TASK OBJECTIVE — In the records below, find the line containing "<a>ตารางเดินรถ</a>" and the line containing "relative; padding-left: 2px;". Give again exactly those lines and every line between them, omitting the pictures.

DATA TO EXAMINE —

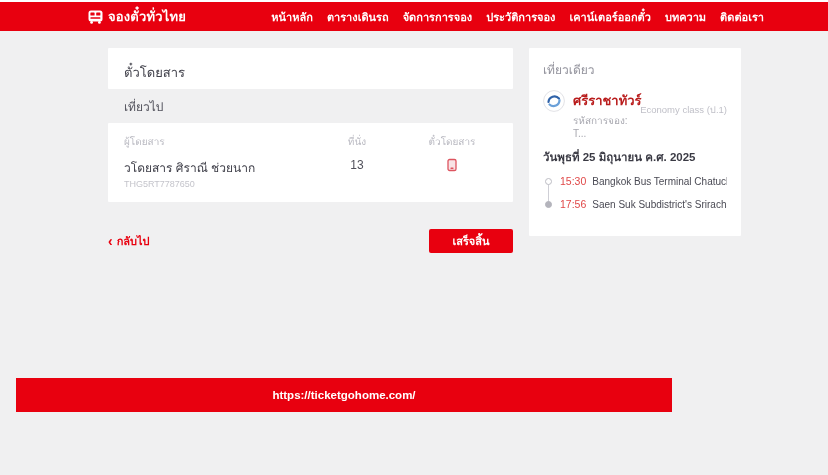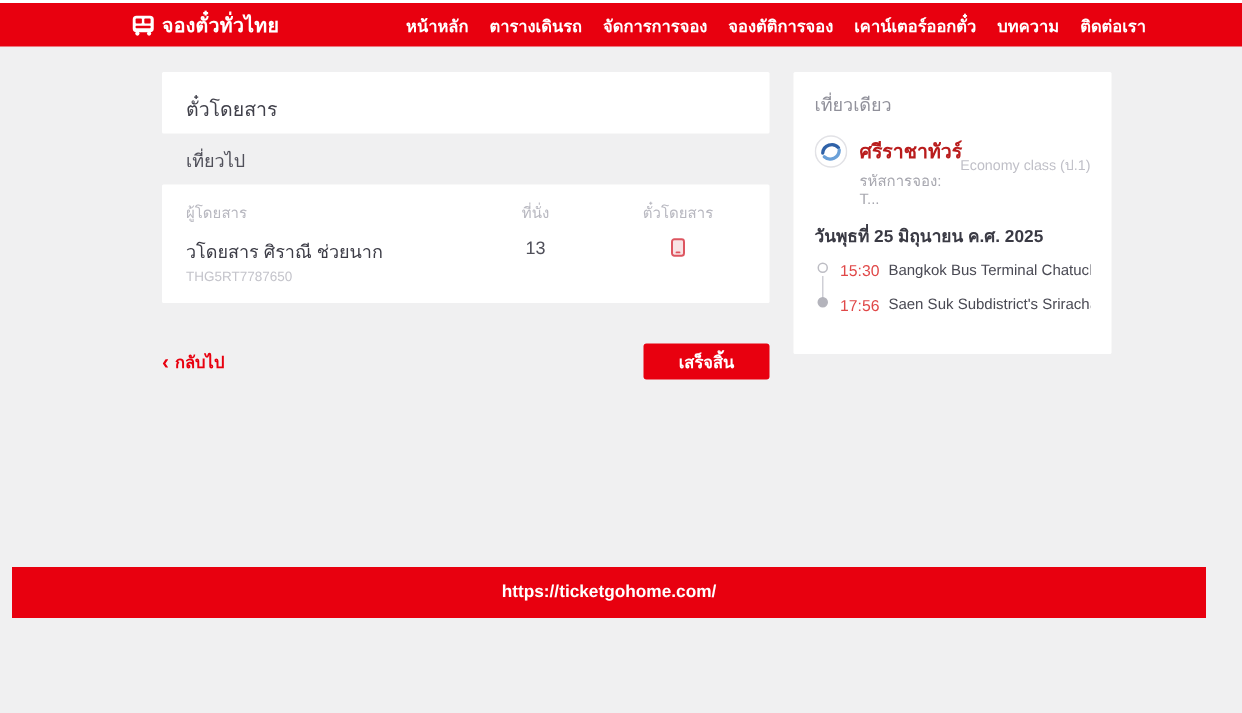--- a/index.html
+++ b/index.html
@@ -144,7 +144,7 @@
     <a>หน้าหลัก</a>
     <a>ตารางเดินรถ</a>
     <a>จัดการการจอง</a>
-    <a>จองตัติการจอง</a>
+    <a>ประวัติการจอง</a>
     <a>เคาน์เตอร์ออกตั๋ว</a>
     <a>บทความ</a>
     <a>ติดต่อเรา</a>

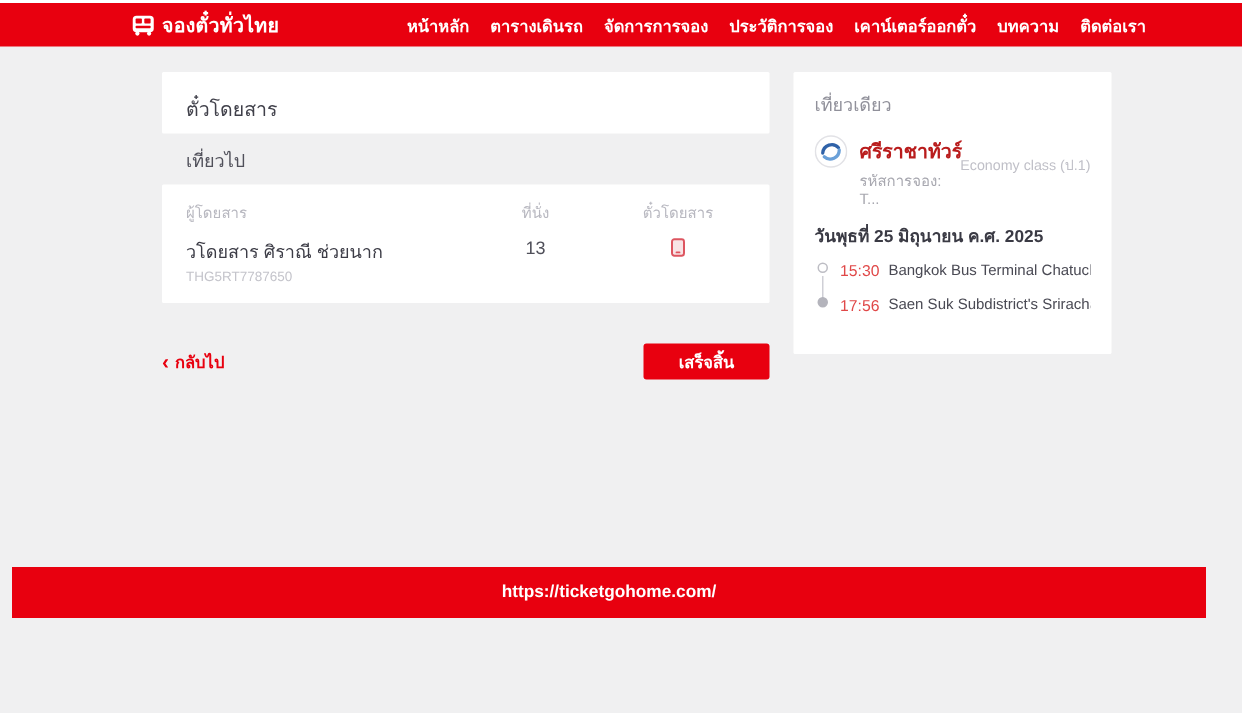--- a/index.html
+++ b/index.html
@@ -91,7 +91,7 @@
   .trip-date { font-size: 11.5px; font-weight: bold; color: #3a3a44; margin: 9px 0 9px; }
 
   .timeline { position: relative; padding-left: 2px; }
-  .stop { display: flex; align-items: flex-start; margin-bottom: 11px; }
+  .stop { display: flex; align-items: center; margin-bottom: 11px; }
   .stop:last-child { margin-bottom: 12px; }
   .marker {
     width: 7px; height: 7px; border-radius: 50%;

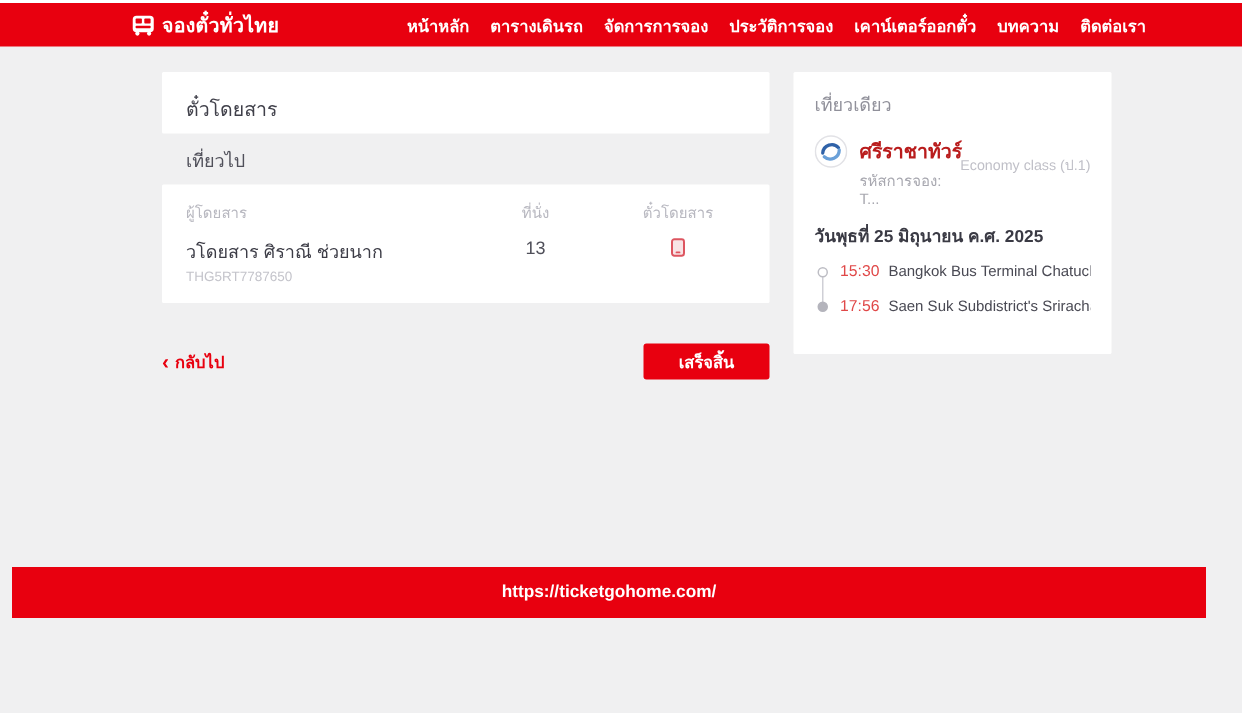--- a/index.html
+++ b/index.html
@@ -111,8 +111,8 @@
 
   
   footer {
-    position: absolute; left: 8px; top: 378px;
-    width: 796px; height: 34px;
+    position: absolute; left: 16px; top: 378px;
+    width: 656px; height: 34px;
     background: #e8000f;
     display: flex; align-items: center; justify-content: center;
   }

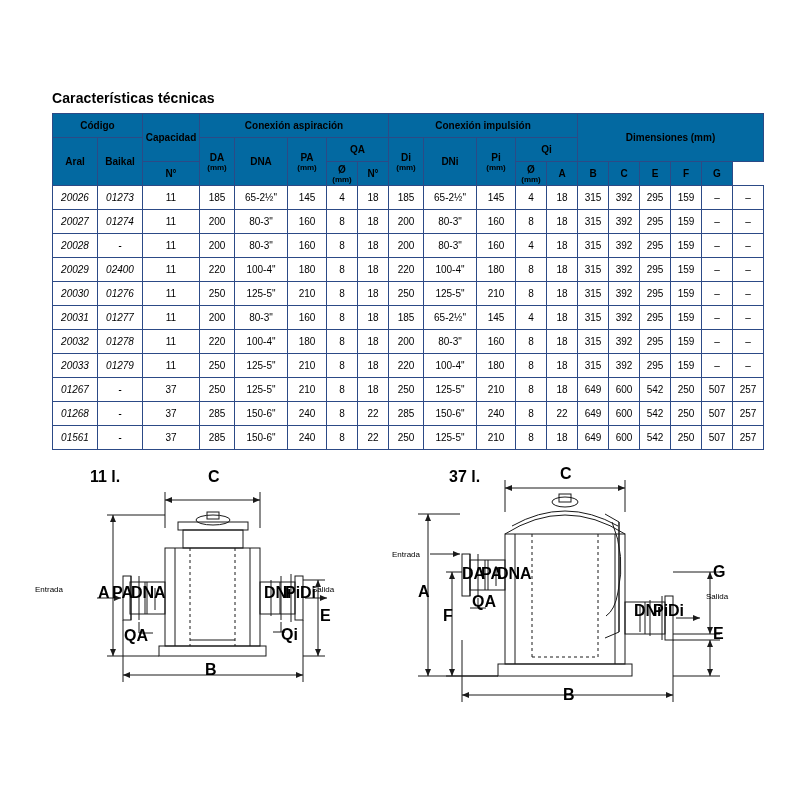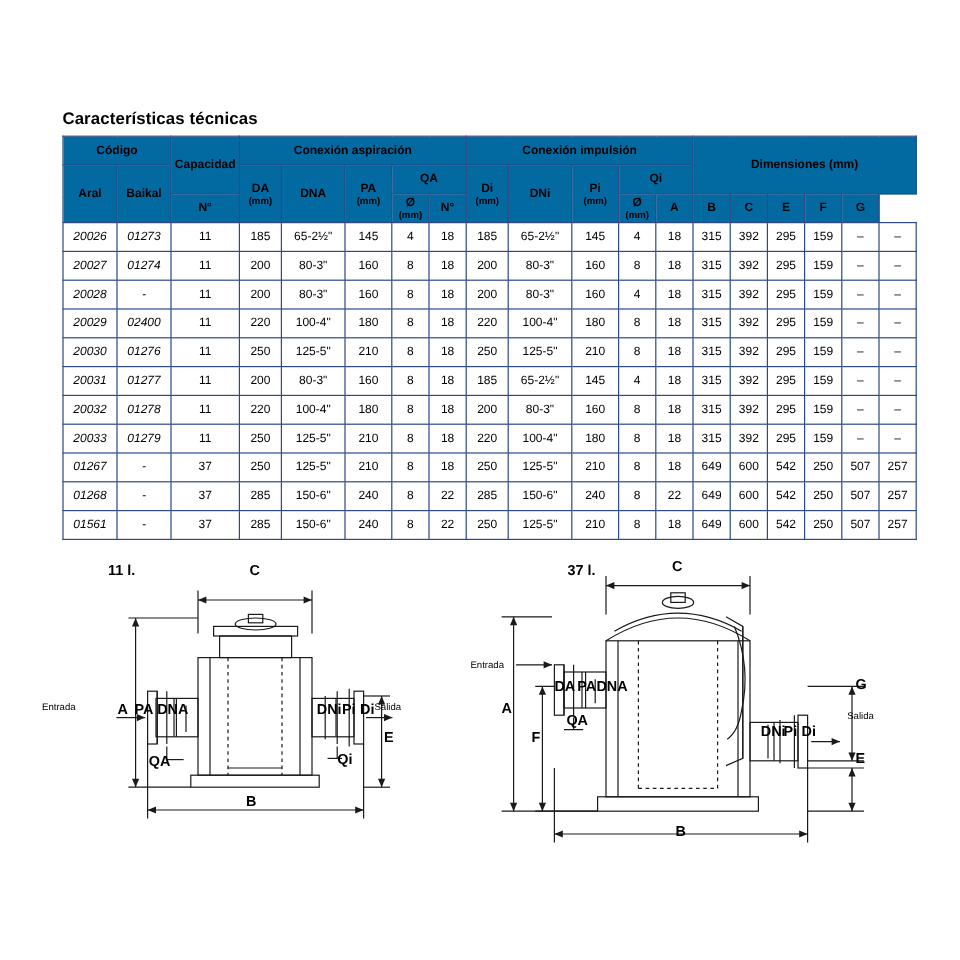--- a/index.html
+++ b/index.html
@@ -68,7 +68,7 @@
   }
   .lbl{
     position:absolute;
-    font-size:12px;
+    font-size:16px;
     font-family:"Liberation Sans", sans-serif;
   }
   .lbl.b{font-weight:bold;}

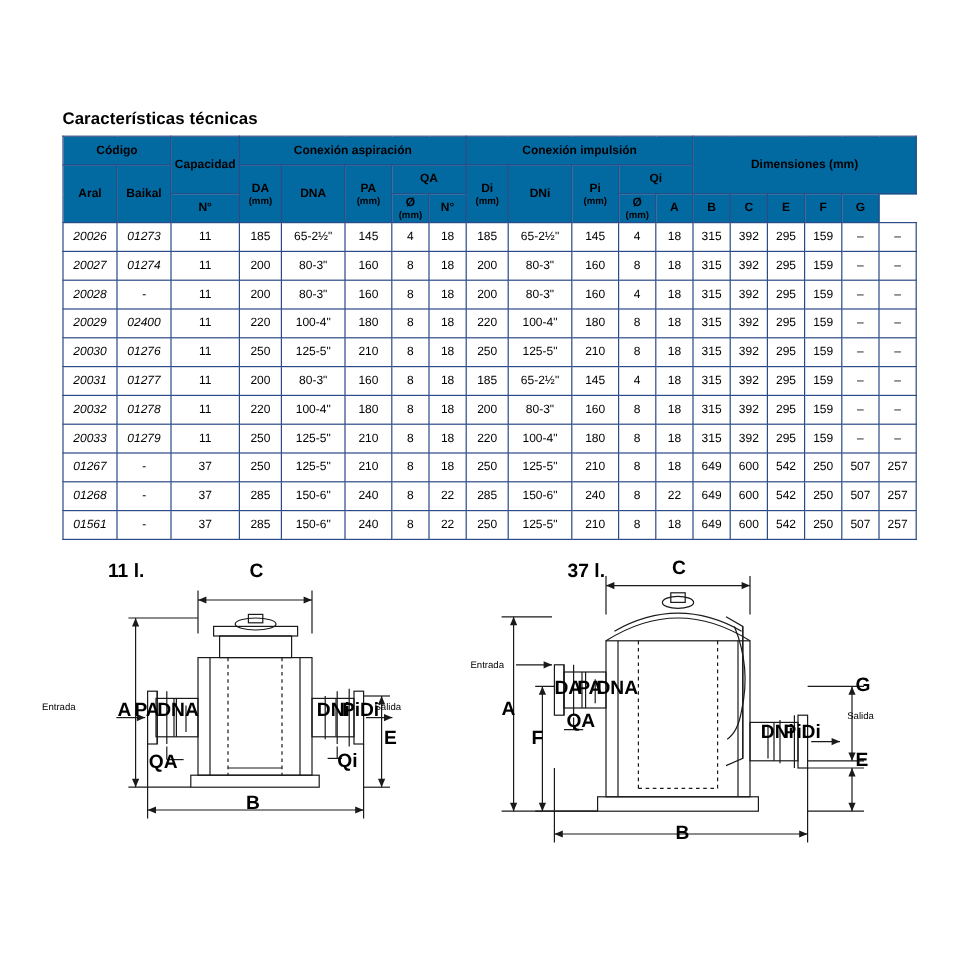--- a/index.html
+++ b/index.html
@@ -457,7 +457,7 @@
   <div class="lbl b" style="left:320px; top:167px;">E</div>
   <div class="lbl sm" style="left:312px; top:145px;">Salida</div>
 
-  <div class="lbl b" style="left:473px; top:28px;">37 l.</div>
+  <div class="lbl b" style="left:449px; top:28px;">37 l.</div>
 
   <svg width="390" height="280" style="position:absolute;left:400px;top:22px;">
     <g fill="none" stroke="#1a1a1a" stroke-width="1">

TASK RESULT —
     <a>ตารางเดินรถ</a>
     <a>จัดการการจอง</a>
-    <a>จองตัติการจอง</a>
+    <a>ประวัติการจอง</a>
     <a>เคาน์เตอร์ออกตั๋ว</a>
     <a>บทความ</a>
     <a>ติดต่อเรา</a>

--- a/index.html
+++ b/index.html
@@ -91,7 +91,7 @@
   .trip-date { font-size: 11.5px; font-weight: bold; color: #3a3a44; margin: 9px 0 9px; }
 
   .timeline { position: relative; padding-left: 2px; }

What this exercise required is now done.